Sweetgreen co-founders Nicolas Jammet, Jonathan Neman and Nathaniel Ru wrote in an open letter that the company “quickly made the decision to return the loan” after learning about the problems with the program. The trio said that the privately held company’s revenue has been “dramatically affected” and was going to use the loan for employee pay.

"If this crisis has taught us anything, it is that we are all in this together and we believe strongly that the restaurant community needs more support and resources to weather this storm," they said.

Sweetgreen joined Shake Shack in returning the money after backlash surrounding the program.

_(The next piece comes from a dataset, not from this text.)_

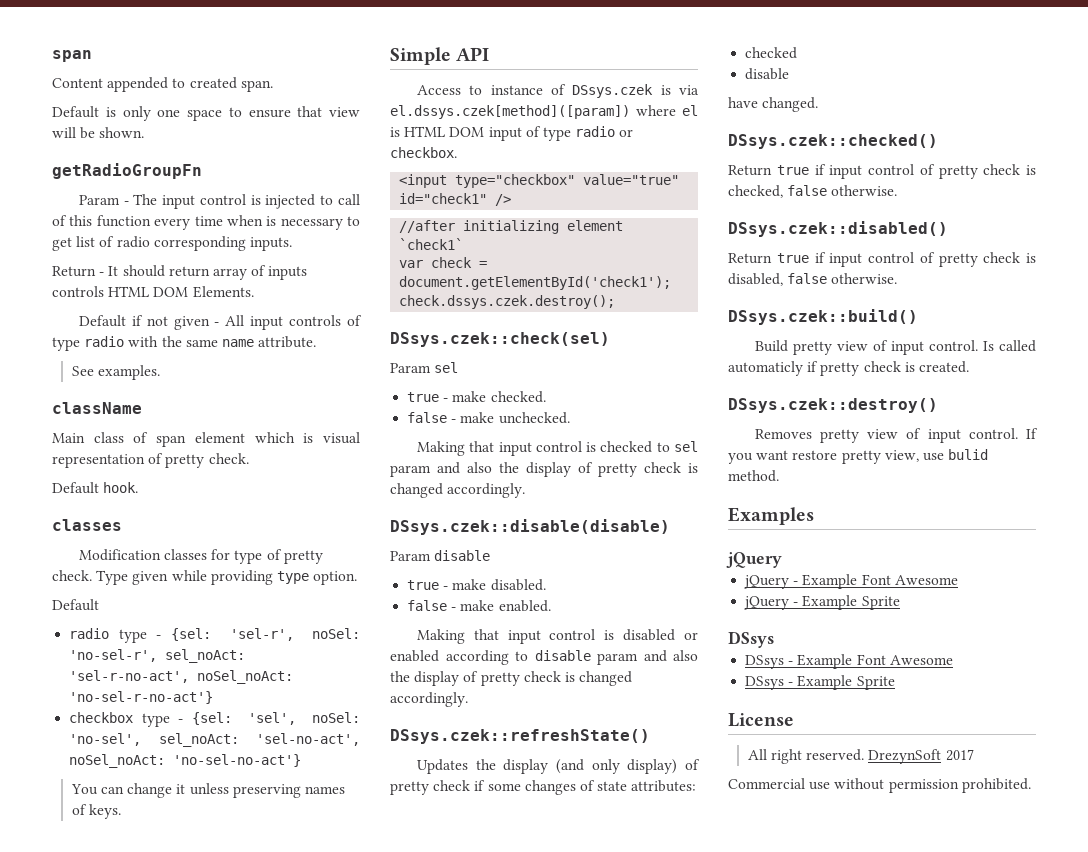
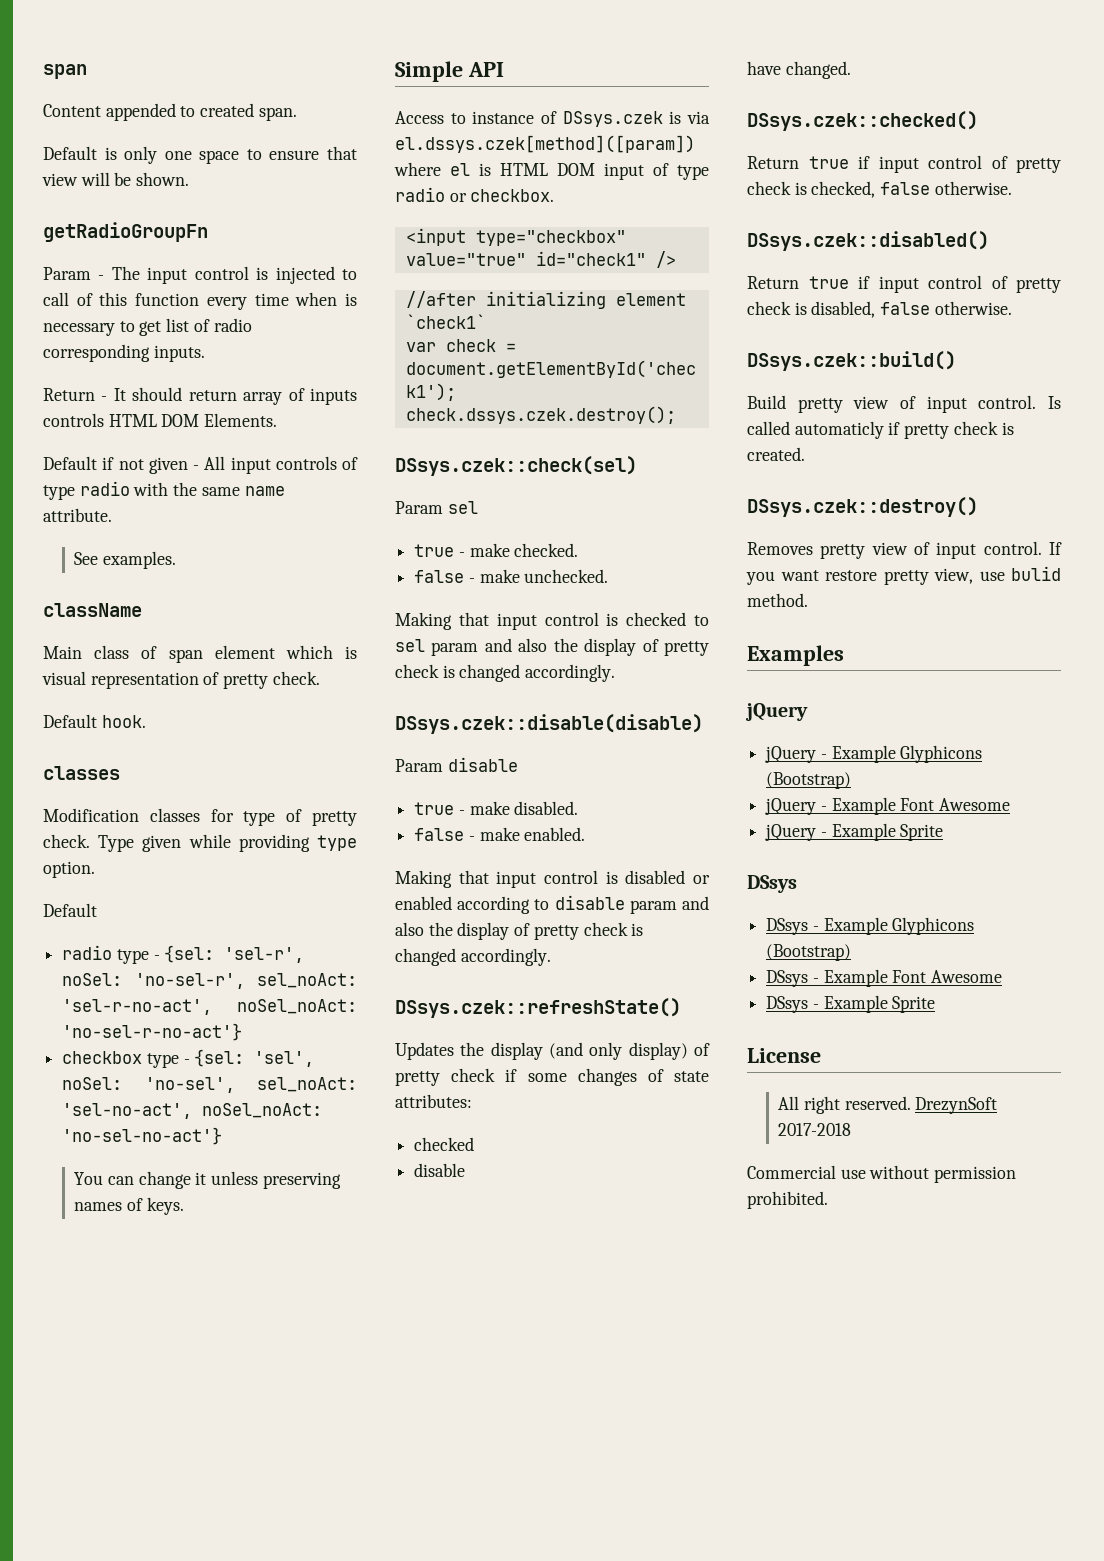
+ jQuery - Example Glyphicons (Bootstrap)
+ DSsys - Example Glyphicons (Bootstrap)
- DrezynSoft 2017
+ DrezynSoft 2017-2018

Several media outlets have revealed how large chunks of the package were taken up by chain restaurants, hoteliers and publicly traded corporations, rather than small, local businesses.

Shake Shack CEO Randy Garutti and chairman Danny Meyer revealed their decision to give back the funding in an open letter Monday, saying that the NYSE-listed company no longer needs the money because they are "fortunate to now have access to capital that others do not."

Garutti further explained to CNN's Poppy Harlow on Monday that the program was a "great opportunity" for restaurants to receive funding, but the company changed its mind and returned the loan after hearing small business owners' stories about not getting access to it.

Lawmakers are in talks to add another $310 billion in loans to the PPP. How quickly that second tranche of money would become available isn’t clear yet. Once the bill is signed into law, it would likely take an additional day before the SBA can reopen the program, according to one banking industry source.